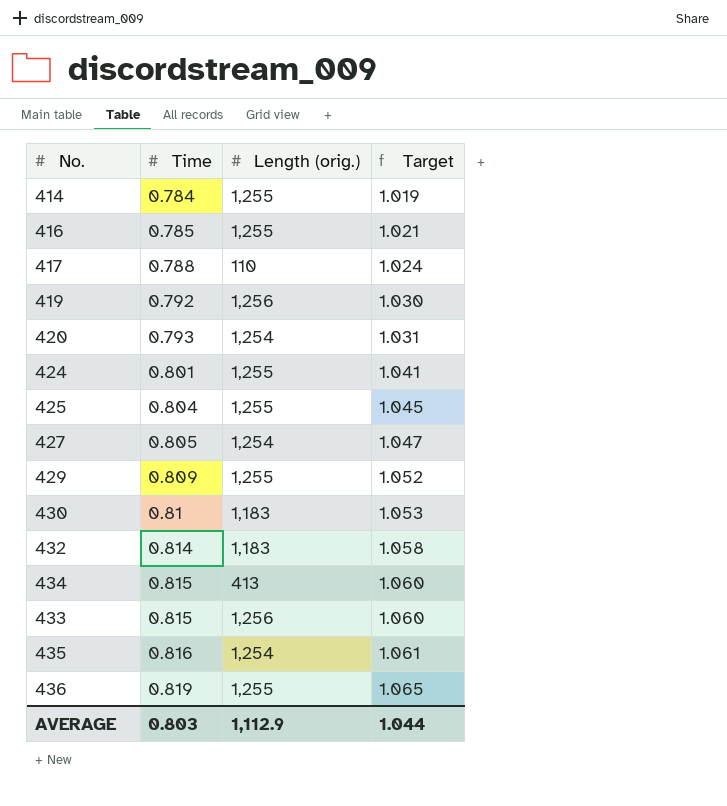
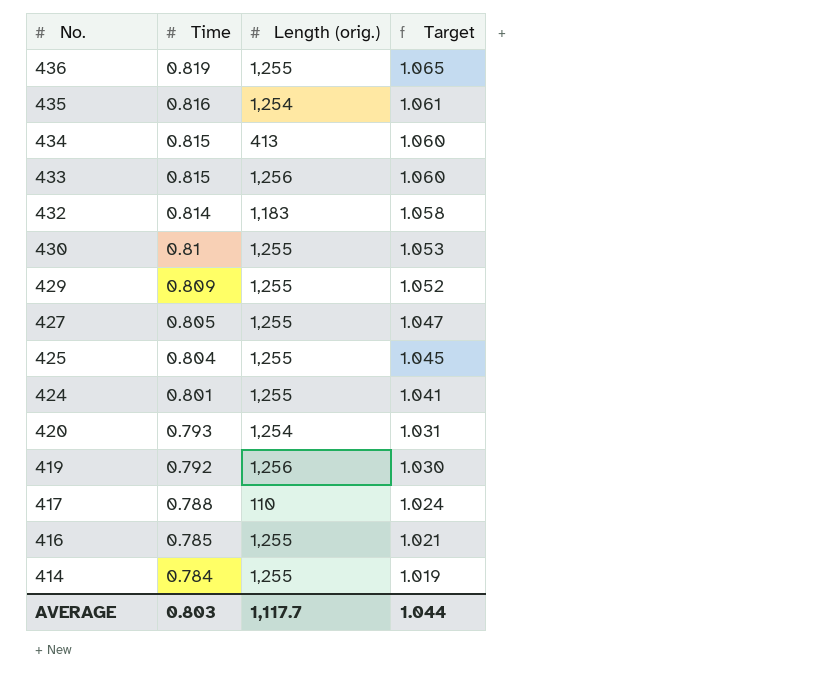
row order: Time ascending -> No. descending
430 | Length (orig.): 1,183 -> 1,255
427 | Length (orig.): 1,254 -> 1,255
AVERAGE | Length (orig.): 1,112.9 -> 1,117.7

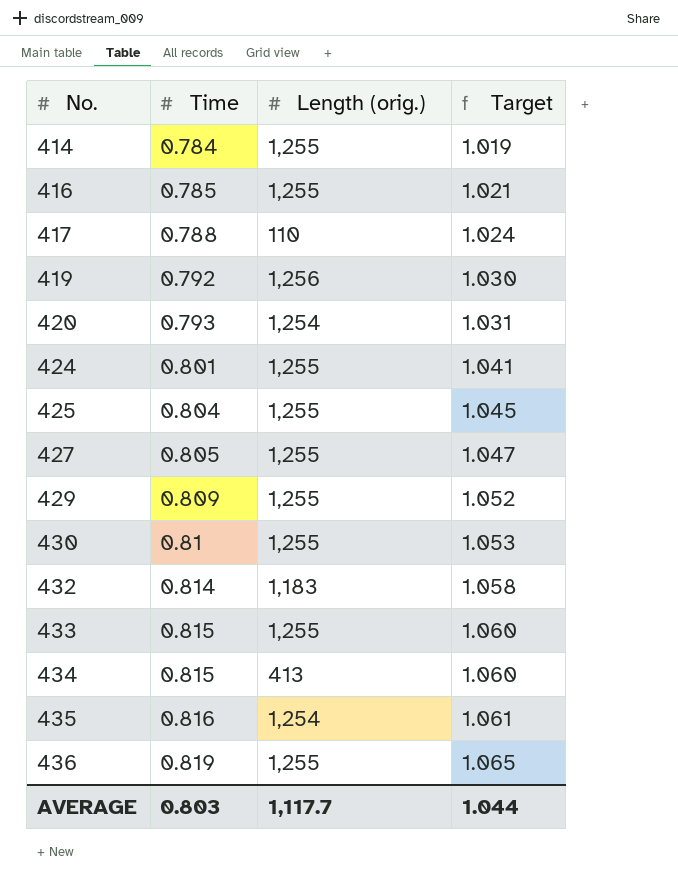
row order: No. descending -> No. ascending
433 | Length (orig.): 1,256 -> 1,255

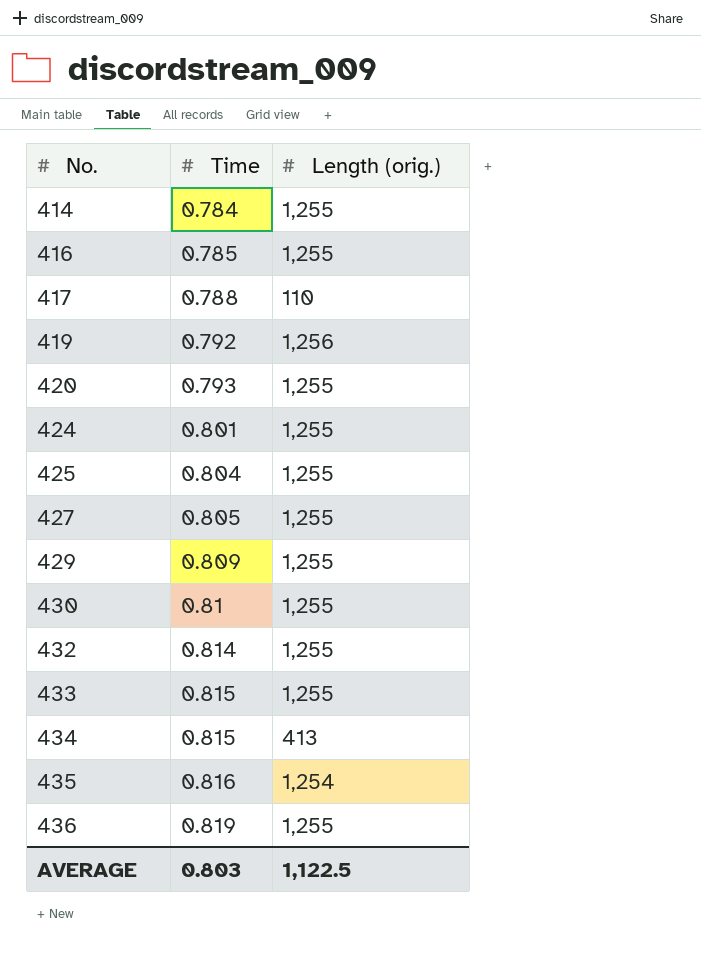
column Target | formula: [Time] * 1.3 -> none
420 | Length (orig.): 1,254 -> 1,255
432 | Length (orig.): 1,183 -> 1,255
AVERAGE | Length (orig.): 1,117.7 -> 1,122.5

▶ _EXERCISE AIM_
Pull out all lines from the entries above that include the word "orig".

▶ _OUTPUT OF THE EXERCISE_
430 | Length (orig.): 1,183 -> 1,255
427 | Length (orig.): 1,254 -> 1,255
AVERAGE | Length (orig.): 1,112.9 -> 1,117.7
433 | Length (orig.): 1,256 -> 1,255
420 | Length (orig.): 1,254 -> 1,255
432 | Length (orig.): 1,183 -> 1,255
AVERAGE | Length (orig.): 1,117.7 -> 1,122.5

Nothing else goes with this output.